Video: NYR@CBJ: Atkinson drills tic-tac-toe setup for PPG

Despite the past two losses, the Blue Jackets are on pace for 58 wins and 125 points. That would be not only the best season in their history, but one of the best in NHL history. The NHL records are 62 wins and 132 points, held by the 1995-96 Detroit Red Wings and 1976-77 Montreal Canadiens, respectively.

Needless to say, that's going to be hard to sustain. As well as the Blue Jackets have played, with balanced scoring, great goaltending from Bobrovsky and the League's No. 1 power play (27.2 percent), they have been healthy and gotten some bounces. Well, Bobrovsky can't play every game and sometimes the puck rolls off your stick at the worst time.

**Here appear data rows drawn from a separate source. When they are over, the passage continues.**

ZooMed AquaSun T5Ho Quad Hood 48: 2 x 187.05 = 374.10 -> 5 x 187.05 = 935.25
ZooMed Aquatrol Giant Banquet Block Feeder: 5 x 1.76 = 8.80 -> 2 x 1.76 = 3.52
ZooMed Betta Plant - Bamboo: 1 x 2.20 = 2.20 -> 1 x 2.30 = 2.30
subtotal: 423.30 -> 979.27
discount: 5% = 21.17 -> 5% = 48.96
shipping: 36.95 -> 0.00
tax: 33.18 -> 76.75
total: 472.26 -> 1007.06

The Blue Jackets play 12 of their next 22 games within the Metropolitan Division, the best division in the League this season. The Blue Jackets started 5-0-0 in the division, but after a 5-0 loss to the Washington Capitals on Thursday and the loss to the Rangers on Saturday, they're now 5-2-0, just like that. It's going to get tougher in what Tortorella called the "dog days" of the season and "a very important six or seven weeks that really defines your club."

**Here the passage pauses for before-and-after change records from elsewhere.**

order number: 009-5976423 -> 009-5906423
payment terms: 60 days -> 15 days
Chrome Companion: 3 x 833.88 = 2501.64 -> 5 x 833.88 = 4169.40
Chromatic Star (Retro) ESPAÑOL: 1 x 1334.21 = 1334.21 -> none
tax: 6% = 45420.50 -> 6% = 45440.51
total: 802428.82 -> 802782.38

"That's where you really find out about your team," Tortorella said Saturday morning. "I still can't define us. I have confidence in our team. I certainly trust our team more as I've got to know them more than last year. So I'm looking for good things. But where it goes to, you just never know."

Realistically, the Blue Jackets should regress, at least somewhat. But even if they do, they still have a huge opportunity to have the best season in their history, to start the first period of sustained success in their history, to turn Columbus into a hockey town like never before.

Video: 16 great plays from the Blue Jackets' historic streak

In their previous 15 seasons, the Blue Jackets never won more than 43 games or finished with more than 93 points. They never finished higher than third in their division or seventh in their conference. They made the Stanley Cup Playoffs twice and won but two games. We have seen flashes of what Columbus can be like, but only flashes.

Now comes this young team, some surprising success and so much to watch in the coming weeks.

"We're starting to get as much media as I had in Edmonton," said forward Sam Gagner, a former member of the Edmonton Oilers. "There's definitely a buzz around. That's exciting. You want to be a team that creates excitement. We feel like we've earned the excitement level and the fans have been great all year, so I think that's something that's exciting for us. But you've got to earn it every night."

As Saturday showed.

"I just want us to try to continue to get better in all facets of the game," Tortorella said. "You've got to be really careful. If it gets away from you, it's slippery. It's a very unforgiving league. I just want us to stay on top of things. No matter where we are in the standings right now, there is so much hockey left to be played. We have to have the correct mindset and try to be better every day."